Income tax planning calls for deferring income to the next year and accelerating expenses into the current year. This pushes taxes into next year. This is generally beneficial if you’ll be subject to the same (or a lower) marginal rate. The 2010 Tax Relief Act extended lower rates through 2012. As such, in 2011 you’ll have the opportunity to take advantage of this strategy (unless you move into a higher tax bracket next year).

*Potentially controllable income and expense items include:

  1. Bonuses
  2. Consulting or self-employment income
  3. Retirement plan distributions
  4. State and local income and real estate taxes
  5. Mortgage interest
  6. Charitable contributions

*The qualified charitable distribution (QCD) can satisfy required minimum distributions (RMD) from an IRA or 401(k) plan. While you can’t deduct your contribution, you’ll owe no tax on the distributed funds. The QCD provision is scheduled to expire after this year. This tax break is especially advantageous to those who do not itemize deductions.

*Consider the alternative minimum tax (AMT). You must calculate tax liability under both the regular and the AMT systems, and pay the AMT if your AMT liability is higher.  Without proper planning, deferring income or accelerating deductions could trigger the AMT or increase AMT liability this year or next. Further complicating matters is the fact that, unlike the regular tax system, the AMT system isn’t regularly adjusted for inflation. Because the alternative minimum tax (AMT) is not indexed for inflation, it encroaches on many moderate-income taxpayers, especially two-income married couples. It’s a good idea to consult a tax professional to explore whether certain deductions should be more evenly divided between 2011 and 2012 and which deductions will qualify, or will not be as valuable, for AMT purposes.


*Consider donating appreciated property to charity so you can deduct the full value without paying capital gains taxes. But don’t donate depreciated property. If an asset has depreciated, sell it first and give the proceeds to charity so you can take the capital loss and a charitable deduction.

*Bunch itemized deductions. Many expenses can be deducted only if they exceed a certain percentage of your adjusted gross income (AGI). Bunching itemized deductible expenses into one year can help you get over these AGI floors. Consider scheduling your non-urgent medical procedures all in one year to clear the 7.5% AGI floor for medical expenses. To overcome the 2% AGI floor for miscellaneous expenses, bunch your pass-through business professional fees such as legal advice and tax planning, plus any unreimbursed business expenses such as travel and vehicle costs.

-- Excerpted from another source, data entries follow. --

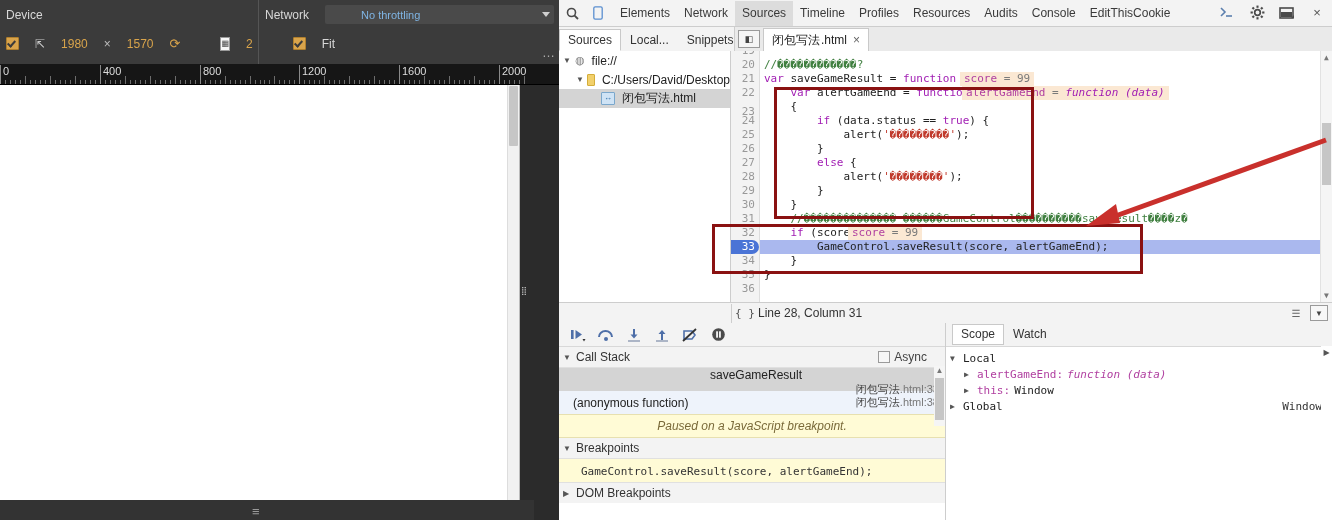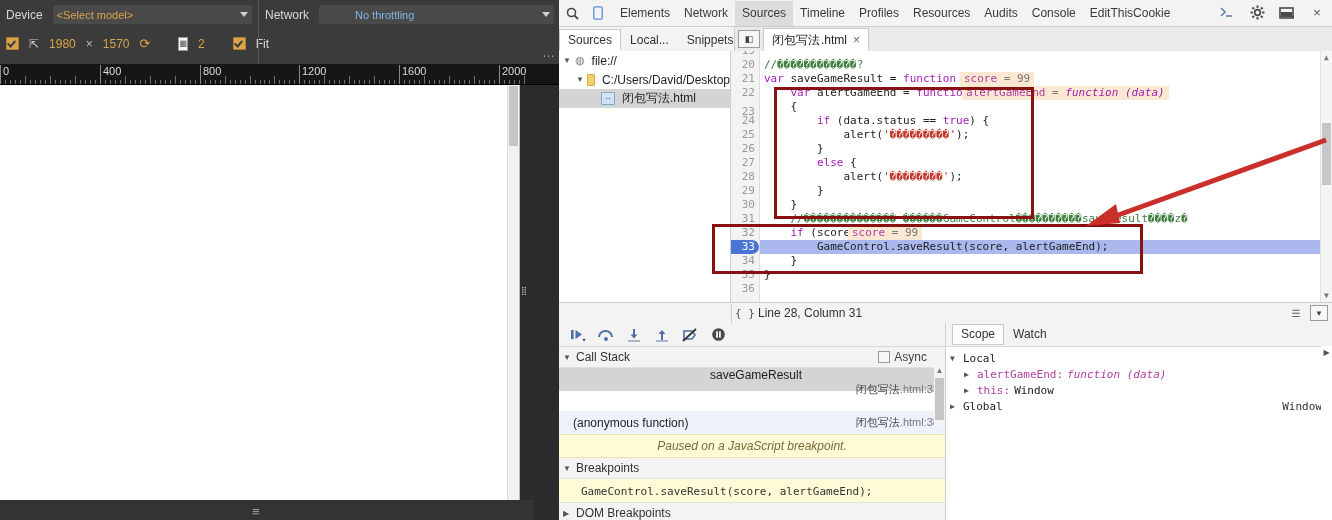"Device" .dev-row { gap: 10px -> 16px }
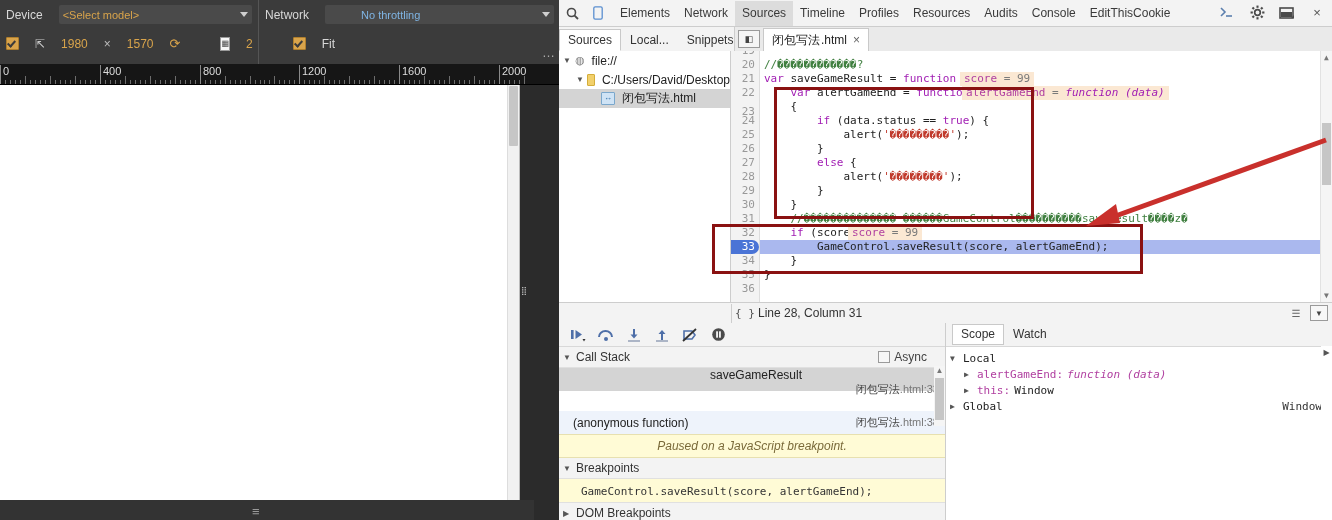"<Select model>" div.dev-select { html: <div> <span>&lt;Select model&gt;</span> <span></span> </div> -> none }
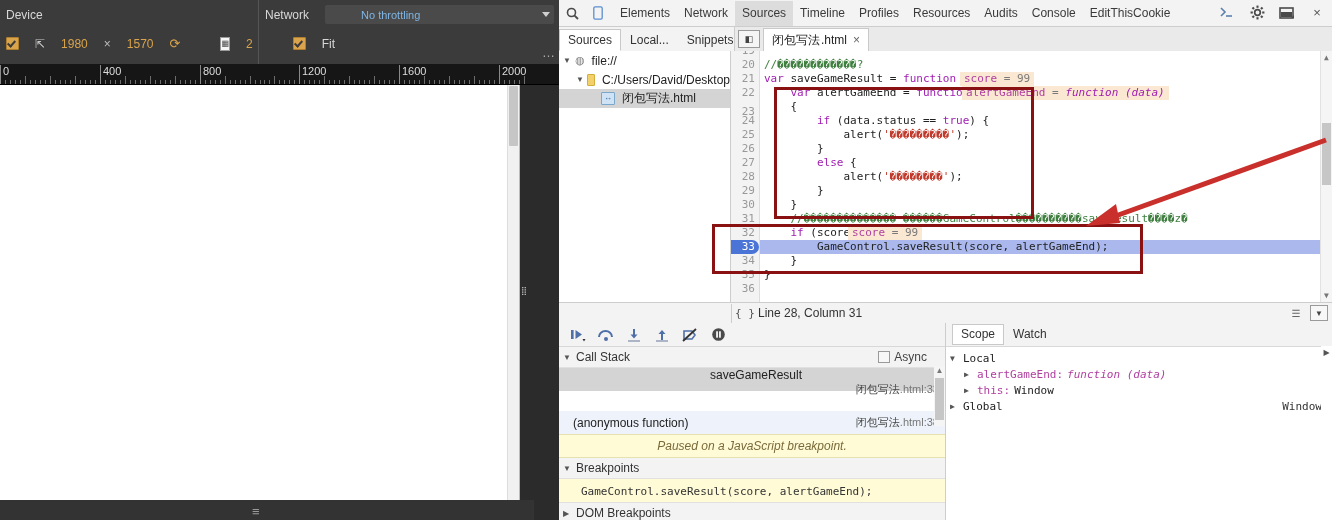"(anonymous function)" .cs-row.alt { margin-top: 20px -> none }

*Maximize“above-the-line” deductions. Above-the-line deductions are especially valuable since they reduce your AGI, and AGI is used to test eligibility for many tax benefits. Common above-the-line deductions include traditional Individual Retirement Account (IRA) and Health Savings Account (HSA) contributions, moving expenses, self-employed health insurance costs, alimony payments and any bank penalties you may have had to pay for early account withdrawals.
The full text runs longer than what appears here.